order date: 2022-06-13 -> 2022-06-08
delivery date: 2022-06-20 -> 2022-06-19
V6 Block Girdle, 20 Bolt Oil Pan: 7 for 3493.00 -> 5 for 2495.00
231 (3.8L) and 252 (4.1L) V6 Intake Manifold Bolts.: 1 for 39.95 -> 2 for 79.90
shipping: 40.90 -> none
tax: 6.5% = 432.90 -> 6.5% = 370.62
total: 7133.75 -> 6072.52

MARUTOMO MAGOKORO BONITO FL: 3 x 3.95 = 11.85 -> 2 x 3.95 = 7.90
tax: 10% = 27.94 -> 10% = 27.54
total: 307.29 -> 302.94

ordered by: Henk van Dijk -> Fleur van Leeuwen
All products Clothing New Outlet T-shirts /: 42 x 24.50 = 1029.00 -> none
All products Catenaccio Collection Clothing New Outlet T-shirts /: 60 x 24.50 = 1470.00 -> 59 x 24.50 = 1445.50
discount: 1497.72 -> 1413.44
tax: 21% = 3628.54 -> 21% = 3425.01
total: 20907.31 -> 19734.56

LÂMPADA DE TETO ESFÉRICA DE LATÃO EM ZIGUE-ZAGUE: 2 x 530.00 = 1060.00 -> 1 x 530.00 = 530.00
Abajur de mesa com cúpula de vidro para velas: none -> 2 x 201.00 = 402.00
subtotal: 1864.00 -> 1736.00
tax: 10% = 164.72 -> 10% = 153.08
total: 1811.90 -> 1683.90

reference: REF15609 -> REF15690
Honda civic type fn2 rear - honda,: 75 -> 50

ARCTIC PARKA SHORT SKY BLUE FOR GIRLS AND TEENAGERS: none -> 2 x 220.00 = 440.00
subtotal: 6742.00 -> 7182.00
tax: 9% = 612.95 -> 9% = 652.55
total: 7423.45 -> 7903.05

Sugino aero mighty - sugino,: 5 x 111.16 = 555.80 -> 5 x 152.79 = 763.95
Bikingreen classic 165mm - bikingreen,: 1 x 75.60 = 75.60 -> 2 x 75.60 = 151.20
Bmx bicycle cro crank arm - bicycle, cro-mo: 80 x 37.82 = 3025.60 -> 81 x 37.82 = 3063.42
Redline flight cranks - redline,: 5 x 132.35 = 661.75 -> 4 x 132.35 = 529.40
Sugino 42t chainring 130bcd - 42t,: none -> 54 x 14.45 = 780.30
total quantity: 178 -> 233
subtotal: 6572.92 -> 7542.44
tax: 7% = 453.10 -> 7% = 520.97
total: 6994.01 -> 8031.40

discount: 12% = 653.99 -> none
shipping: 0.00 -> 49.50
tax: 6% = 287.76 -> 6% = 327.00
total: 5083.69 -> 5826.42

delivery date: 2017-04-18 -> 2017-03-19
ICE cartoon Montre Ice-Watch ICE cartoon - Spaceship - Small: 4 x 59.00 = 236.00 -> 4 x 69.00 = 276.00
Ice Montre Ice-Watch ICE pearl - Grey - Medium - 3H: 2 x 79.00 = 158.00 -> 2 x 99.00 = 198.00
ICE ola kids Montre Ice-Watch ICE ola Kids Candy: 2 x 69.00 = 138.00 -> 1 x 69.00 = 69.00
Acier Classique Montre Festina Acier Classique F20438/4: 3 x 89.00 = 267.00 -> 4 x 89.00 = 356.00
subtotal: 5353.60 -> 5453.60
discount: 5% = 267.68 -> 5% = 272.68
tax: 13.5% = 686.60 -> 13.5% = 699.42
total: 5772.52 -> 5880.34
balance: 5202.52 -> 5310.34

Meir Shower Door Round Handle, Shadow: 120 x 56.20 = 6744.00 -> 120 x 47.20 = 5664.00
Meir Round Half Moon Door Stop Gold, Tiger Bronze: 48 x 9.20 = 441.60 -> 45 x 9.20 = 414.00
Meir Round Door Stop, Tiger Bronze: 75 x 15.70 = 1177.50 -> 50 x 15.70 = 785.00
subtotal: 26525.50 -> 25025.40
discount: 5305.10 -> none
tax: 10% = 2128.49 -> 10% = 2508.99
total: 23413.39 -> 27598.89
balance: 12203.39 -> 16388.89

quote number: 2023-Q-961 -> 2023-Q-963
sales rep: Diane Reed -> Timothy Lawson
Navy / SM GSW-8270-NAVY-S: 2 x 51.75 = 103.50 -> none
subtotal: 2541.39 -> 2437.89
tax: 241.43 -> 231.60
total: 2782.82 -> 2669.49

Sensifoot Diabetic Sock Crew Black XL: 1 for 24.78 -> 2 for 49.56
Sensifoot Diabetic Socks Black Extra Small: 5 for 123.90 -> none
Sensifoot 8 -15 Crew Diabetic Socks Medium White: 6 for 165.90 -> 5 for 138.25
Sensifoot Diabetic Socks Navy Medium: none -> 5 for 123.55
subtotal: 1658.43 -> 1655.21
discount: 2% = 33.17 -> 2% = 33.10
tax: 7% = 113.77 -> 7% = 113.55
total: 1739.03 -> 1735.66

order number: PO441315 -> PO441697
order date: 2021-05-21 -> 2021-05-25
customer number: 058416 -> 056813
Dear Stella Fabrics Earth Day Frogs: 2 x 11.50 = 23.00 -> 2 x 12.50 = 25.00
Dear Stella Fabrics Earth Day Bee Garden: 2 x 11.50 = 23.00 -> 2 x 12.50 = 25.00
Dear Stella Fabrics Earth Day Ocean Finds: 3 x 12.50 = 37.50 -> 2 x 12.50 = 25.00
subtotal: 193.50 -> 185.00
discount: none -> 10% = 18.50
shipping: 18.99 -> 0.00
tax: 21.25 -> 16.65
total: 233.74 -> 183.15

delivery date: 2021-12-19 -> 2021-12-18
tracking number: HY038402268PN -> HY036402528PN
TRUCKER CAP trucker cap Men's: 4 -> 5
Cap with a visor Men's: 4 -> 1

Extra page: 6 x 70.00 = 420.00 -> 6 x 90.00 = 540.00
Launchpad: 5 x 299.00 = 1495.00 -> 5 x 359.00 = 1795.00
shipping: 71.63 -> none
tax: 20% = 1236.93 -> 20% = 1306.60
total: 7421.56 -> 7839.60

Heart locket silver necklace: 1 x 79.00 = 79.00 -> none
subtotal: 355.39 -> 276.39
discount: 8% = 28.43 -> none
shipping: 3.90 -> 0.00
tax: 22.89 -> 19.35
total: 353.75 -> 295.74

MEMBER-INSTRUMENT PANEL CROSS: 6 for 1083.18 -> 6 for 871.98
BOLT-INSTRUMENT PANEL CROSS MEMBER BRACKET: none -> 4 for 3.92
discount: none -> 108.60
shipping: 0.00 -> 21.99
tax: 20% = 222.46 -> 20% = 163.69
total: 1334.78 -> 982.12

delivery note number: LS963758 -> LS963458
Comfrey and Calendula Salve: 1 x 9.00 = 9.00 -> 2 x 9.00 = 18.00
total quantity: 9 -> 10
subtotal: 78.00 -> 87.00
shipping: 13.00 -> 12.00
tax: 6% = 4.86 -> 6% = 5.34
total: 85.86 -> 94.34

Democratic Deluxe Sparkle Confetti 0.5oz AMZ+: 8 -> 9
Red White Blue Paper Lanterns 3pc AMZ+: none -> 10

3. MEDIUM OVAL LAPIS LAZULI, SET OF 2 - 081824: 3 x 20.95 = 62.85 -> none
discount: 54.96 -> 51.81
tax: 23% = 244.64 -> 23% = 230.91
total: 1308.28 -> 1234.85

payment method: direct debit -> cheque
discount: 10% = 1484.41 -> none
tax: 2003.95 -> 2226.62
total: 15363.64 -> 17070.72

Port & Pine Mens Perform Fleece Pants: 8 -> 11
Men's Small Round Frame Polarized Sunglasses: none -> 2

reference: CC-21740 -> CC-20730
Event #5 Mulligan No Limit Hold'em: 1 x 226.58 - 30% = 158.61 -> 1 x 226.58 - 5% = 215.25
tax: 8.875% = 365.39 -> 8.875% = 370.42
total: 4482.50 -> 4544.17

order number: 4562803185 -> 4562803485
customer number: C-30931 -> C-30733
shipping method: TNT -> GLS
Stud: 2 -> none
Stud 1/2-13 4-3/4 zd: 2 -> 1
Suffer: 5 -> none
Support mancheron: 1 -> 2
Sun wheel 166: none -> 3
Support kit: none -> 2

####

(Problem to work on) Take exactly the lines from the one containing "subtotal: 26525.50 -> 25025.40" through the one containing "Navy / SM GSW-8270-NAVY-S: 2" in the data above, and output them with nothing added.

(Task response)
subtotal: 26525.50 -> 25025.40
discount: 5305.10 -> none
tax: 10% = 2128.49 -> 10% = 2508.99
total: 23413.39 -> 27598.89
balance: 12203.39 -> 16388.89

quote number: 2023-Q-961 -> 2023-Q-963
sales rep: Diane Reed -> Timothy Lawson
Navy / SM GSW-8270-NAVY-S: 2 x 51.75 = 103.50 -> none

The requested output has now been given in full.